◆ **WHAT IS NEEDED**: Take the lines below between the one holding "text: 公共安全 ->" and the one holding "color: #7f1d1d ->", inclusive, and copy them exactly. Add nothing.

◆ **INPUT**:
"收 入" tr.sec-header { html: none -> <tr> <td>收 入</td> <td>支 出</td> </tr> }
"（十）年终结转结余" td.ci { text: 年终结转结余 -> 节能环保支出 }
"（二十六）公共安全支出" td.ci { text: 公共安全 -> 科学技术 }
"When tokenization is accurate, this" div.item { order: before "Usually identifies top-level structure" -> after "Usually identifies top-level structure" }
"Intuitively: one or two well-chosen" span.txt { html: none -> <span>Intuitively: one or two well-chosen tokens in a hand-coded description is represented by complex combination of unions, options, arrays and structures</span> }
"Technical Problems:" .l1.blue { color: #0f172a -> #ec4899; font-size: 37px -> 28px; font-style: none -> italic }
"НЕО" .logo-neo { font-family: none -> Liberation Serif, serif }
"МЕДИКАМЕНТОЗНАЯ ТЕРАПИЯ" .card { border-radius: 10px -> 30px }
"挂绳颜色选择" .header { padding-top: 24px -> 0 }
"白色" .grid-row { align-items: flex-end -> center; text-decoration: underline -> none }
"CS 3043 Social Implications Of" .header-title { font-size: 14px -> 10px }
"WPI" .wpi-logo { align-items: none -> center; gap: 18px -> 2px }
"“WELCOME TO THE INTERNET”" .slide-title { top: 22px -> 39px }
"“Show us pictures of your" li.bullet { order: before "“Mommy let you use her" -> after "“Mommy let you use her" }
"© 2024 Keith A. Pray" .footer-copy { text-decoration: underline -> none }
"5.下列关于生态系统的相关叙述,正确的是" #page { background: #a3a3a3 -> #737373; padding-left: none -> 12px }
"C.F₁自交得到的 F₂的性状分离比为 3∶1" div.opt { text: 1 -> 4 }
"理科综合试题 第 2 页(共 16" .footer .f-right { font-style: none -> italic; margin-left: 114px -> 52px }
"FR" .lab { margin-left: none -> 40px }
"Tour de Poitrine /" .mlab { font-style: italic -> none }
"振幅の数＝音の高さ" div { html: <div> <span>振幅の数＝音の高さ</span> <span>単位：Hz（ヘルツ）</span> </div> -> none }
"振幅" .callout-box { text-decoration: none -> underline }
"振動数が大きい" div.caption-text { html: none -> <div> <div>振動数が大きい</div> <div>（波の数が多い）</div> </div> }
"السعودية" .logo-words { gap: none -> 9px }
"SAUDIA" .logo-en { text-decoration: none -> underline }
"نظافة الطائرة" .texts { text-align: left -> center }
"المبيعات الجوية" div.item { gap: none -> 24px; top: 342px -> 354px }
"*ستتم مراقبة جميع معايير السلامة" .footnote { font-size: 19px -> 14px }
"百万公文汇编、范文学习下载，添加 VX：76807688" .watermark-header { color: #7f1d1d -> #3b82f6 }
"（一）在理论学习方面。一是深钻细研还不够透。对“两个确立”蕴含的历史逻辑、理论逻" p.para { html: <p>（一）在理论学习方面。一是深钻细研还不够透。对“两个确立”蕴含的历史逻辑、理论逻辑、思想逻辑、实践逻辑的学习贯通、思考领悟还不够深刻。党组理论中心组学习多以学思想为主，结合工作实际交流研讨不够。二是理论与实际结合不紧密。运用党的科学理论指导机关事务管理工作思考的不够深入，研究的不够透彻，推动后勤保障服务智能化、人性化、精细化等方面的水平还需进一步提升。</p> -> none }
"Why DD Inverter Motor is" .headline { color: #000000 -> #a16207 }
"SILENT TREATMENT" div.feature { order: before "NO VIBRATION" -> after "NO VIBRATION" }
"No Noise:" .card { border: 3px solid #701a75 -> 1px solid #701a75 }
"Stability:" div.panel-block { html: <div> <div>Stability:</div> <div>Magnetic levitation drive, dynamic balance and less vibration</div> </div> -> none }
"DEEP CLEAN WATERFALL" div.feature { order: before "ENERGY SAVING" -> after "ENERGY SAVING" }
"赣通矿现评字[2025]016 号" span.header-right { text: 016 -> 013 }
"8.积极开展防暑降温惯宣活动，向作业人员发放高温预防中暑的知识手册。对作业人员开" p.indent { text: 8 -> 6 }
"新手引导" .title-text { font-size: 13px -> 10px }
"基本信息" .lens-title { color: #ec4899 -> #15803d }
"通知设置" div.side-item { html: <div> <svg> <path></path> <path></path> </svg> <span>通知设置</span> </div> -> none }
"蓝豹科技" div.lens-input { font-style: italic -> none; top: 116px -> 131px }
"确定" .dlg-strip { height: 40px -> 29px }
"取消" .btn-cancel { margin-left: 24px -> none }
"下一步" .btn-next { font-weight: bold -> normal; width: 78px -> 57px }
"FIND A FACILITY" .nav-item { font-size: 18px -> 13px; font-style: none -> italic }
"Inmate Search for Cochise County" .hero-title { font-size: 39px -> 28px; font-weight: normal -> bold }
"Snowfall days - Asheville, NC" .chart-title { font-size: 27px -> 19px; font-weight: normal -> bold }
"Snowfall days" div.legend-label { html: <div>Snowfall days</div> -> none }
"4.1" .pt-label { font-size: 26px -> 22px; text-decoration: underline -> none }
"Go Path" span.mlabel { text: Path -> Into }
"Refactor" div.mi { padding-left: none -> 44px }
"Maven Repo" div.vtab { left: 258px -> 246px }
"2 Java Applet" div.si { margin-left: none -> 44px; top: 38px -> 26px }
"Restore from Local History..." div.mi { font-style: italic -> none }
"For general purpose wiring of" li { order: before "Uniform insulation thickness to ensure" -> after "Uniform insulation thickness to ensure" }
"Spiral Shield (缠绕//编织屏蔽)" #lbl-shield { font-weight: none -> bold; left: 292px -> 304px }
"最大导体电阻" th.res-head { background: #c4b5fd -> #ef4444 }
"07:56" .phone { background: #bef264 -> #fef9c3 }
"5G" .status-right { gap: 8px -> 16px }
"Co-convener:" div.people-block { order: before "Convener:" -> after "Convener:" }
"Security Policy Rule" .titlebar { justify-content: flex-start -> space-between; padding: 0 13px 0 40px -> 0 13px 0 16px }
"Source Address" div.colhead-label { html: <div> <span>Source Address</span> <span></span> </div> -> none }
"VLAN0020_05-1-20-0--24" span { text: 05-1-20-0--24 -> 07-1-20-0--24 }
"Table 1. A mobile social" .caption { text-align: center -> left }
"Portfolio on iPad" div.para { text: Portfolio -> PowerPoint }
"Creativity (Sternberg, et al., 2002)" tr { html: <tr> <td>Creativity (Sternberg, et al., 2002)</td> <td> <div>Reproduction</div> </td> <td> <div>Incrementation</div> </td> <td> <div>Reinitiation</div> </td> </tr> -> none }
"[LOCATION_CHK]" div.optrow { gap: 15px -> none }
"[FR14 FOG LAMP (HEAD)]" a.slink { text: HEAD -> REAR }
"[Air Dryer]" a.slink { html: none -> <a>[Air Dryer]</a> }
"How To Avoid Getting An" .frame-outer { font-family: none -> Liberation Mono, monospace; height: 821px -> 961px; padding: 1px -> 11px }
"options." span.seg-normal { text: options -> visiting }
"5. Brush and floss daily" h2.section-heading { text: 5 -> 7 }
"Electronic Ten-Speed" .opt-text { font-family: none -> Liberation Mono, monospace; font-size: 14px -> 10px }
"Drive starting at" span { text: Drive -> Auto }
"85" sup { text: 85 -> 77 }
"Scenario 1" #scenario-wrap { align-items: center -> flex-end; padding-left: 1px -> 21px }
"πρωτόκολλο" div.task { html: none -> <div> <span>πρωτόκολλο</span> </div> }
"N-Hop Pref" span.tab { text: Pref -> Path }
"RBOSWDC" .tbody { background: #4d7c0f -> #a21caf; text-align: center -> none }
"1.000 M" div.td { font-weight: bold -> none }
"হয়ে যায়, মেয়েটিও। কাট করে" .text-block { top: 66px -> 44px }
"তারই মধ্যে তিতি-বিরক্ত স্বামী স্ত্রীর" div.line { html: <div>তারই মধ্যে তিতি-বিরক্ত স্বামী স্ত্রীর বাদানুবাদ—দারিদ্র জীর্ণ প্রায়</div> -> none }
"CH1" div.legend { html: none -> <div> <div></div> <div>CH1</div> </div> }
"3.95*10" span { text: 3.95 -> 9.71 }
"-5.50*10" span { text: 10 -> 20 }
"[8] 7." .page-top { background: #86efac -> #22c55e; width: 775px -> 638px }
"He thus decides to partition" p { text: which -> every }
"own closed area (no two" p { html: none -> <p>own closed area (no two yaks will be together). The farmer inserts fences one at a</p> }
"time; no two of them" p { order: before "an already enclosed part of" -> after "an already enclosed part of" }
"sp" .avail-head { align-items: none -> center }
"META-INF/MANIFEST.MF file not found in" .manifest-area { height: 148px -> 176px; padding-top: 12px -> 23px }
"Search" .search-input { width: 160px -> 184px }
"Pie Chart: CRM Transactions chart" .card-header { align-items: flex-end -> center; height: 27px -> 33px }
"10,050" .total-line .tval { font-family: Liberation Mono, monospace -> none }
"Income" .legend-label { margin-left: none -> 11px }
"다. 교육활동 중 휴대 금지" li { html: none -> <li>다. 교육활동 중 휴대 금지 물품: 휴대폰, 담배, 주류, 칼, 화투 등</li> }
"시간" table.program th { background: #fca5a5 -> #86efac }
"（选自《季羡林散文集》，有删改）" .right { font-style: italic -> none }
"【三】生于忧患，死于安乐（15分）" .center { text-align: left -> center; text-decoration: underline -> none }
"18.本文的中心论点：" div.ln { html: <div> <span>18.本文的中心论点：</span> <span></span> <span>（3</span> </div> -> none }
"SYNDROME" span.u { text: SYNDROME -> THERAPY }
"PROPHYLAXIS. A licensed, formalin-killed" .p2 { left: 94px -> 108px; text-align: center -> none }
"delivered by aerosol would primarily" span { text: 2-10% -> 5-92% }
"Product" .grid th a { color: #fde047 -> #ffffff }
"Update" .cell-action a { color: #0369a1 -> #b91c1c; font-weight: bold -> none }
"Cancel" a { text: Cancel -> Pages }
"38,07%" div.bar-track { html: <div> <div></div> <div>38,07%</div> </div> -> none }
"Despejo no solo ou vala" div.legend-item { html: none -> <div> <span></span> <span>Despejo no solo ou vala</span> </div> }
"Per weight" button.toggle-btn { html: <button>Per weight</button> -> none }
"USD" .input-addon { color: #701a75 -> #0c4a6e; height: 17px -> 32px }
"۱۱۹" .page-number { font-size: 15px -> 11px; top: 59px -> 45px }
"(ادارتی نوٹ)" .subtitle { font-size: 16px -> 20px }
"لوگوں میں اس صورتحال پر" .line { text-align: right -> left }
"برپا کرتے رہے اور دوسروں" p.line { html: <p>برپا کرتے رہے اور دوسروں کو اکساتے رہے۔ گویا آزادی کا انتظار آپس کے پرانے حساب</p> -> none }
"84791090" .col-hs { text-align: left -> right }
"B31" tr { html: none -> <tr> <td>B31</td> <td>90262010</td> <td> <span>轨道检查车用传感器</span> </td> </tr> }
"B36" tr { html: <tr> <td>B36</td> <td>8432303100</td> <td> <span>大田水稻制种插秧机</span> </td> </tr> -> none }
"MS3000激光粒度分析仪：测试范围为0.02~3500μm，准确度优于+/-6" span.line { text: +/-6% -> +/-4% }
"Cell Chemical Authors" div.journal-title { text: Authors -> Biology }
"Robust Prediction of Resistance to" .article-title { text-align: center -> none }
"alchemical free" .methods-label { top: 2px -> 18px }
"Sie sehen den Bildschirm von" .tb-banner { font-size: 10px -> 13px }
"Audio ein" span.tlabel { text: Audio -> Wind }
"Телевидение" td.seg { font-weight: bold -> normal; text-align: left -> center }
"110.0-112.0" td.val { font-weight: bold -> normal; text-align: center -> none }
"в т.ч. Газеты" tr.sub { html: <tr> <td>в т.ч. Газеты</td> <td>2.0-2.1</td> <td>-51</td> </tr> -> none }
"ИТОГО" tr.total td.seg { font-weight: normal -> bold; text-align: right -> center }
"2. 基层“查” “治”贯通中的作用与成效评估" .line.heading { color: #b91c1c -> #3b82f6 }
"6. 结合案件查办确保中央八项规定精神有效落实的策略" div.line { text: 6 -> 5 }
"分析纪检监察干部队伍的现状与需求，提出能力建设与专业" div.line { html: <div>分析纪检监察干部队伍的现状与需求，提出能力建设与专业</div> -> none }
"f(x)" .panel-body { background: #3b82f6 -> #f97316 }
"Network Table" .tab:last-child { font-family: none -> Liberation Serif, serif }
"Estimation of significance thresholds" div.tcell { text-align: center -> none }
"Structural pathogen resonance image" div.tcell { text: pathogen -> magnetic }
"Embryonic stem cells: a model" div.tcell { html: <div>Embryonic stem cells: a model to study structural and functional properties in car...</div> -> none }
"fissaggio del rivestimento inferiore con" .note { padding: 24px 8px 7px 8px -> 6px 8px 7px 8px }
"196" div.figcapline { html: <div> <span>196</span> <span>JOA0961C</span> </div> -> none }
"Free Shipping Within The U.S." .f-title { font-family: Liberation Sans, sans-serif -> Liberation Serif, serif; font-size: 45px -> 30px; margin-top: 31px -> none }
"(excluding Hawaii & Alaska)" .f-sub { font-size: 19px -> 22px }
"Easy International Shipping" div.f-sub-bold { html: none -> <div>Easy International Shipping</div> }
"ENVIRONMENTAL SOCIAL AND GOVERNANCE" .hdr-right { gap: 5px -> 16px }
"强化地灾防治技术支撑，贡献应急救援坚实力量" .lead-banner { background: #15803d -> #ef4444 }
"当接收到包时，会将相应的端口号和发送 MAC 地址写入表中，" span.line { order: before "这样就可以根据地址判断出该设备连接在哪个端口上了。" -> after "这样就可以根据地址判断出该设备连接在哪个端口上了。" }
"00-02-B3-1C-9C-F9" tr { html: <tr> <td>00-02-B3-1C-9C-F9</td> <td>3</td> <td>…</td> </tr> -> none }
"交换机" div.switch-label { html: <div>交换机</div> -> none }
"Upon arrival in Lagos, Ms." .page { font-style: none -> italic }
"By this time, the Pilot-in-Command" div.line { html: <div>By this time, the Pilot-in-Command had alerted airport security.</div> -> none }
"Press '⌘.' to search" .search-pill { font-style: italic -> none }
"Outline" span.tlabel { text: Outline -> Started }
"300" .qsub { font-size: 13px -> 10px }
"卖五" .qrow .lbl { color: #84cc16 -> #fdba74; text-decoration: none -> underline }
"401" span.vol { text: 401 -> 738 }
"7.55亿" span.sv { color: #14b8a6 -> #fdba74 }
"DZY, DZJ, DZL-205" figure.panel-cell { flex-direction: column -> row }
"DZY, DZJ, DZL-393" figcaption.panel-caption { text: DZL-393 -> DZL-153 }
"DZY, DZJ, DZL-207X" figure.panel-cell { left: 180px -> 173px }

◆ **SOLUTION**:
"（二十六）公共安全支出" td.ci { text: 公共安全 -> 科学技术 }
"When tokenization is accurate, this" div.item { order: before "Usually identifies top-level structure" -> after "Usually identifies top-level structure" }
"Intuitively: one or two well-chosen" span.txt { html: none -> <span>Intuitively: one or two well-chosen tokens in a hand-coded description is represented by complex combination of unions, options, arrays and structures</span> }
"Technical Problems:" .l1.blue { color: #0f172a -> #ec4899; font-size: 37px -> 28px; font-style: none -> italic }
"НЕО" .logo-neo { font-family: none -> Liberation Serif, serif }
"МЕДИКАМЕНТОЗНАЯ ТЕРАПИЯ" .card { border-radius: 10px -> 30px }
"挂绳颜色选择" .header { padding-top: 24px -> 0 }
"白色" .grid-row { align-items: flex-end -> center; text-decoration: underline -> none }
"CS 3043 Social Implications Of" .header-title { font-size: 14px -> 10px }
"WPI" .wpi-logo { align-items: none -> center; gap: 18px -> 2px }
"“WELCOME TO THE INTERNET”" .slide-title { top: 22px -> 39px }
"“Show us pictures of your" li.bullet { order: before "“Mommy let you use her" -> after "“Mommy let you use her" }
"© 2024 Keith A. Pray" .footer-copy { text-decoration: underline -> none }
"5.下列关于生态系统的相关叙述,正确的是" #page { background: #a3a3a3 -> #737373; padding-left: none -> 12px }
"C.F₁自交得到的 F₂的性状分离比为 3∶1" div.opt { text: 1 -> 4 }
"理科综合试题 第 2 页(共 16" .footer .f-right { font-style: none -> italic; margin-left: 114px -> 52px }
"FR" .lab { margin-left: none -> 40px }
"Tour de Poitrine /" .mlab { font-style: italic -> none }
"振幅の数＝音の高さ" div { html: <div> <span>振幅の数＝音の高さ</span> <span>単位：Hz（ヘルツ）</span> </div> -> none }
"振幅" .callout-box { text-decoration: none -> underline }
"振動数が大きい" div.caption-text { html: none -> <div> <div>振動数が大きい</div> <div>（波の数が多い）</div> </div> }
"السعودية" .logo-words { gap: none -> 9px }
"SAUDIA" .logo-en { text-decoration: none -> underline }
"نظافة الطائرة" .texts { text-align: left -> center }
"المبيعات الجوية" div.item { gap: none -> 24px; top: 342px -> 354px }
"*ستتم مراقبة جميع معايير السلامة" .footnote { font-size: 19px -> 14px }
"百万公文汇编、范文学习下载，添加 VX：76807688" .watermark-header { color: #7f1d1d -> #3b82f6 }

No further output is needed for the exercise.